Top of GIVEN RECORDS

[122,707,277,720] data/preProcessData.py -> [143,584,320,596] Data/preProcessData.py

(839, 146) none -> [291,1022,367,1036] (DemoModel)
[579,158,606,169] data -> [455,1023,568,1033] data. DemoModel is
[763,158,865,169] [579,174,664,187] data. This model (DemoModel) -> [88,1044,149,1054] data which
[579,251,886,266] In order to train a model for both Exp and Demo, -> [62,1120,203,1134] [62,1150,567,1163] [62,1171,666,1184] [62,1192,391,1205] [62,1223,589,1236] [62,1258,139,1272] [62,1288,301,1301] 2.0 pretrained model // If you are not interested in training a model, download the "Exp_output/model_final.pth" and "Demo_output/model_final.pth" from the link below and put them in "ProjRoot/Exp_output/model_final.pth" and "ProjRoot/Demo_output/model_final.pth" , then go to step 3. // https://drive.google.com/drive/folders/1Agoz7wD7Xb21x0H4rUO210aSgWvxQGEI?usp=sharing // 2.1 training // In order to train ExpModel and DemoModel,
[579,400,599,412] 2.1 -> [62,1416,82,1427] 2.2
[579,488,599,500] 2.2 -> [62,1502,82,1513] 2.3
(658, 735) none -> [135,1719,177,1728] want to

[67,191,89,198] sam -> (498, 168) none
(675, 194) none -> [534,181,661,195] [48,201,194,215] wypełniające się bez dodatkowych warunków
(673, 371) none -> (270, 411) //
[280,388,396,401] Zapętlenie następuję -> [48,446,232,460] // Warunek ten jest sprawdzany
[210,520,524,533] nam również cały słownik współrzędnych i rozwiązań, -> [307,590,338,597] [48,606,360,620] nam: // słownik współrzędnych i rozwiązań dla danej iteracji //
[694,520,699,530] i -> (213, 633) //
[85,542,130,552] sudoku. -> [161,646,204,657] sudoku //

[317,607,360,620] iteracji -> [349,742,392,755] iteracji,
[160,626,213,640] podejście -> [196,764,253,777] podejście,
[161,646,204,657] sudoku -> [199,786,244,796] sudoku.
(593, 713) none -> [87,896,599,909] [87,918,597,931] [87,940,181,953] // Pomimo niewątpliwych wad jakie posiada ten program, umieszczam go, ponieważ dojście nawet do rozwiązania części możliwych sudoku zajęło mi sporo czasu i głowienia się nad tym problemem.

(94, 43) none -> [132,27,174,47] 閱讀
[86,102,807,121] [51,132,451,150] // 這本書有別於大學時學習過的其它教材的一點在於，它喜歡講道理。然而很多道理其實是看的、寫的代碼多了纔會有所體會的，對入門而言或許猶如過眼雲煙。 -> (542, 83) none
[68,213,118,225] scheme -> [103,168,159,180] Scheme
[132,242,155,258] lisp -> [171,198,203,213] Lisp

Bottom of GIVEN RECORDS

* _PROBLEM_
Whenever the string "iteracji" turns up in a line of the data, copy that line.

* _OUTPUT_
[210,520,524,533] nam również cały słownik współrzędnych i rozwiązań, -> [307,590,338,597] [48,606,360,620] nam: // słownik współrzędnych i rozwiązań dla danej iteracji //
[317,607,360,620] iteracji -> [349,742,392,755] iteracji,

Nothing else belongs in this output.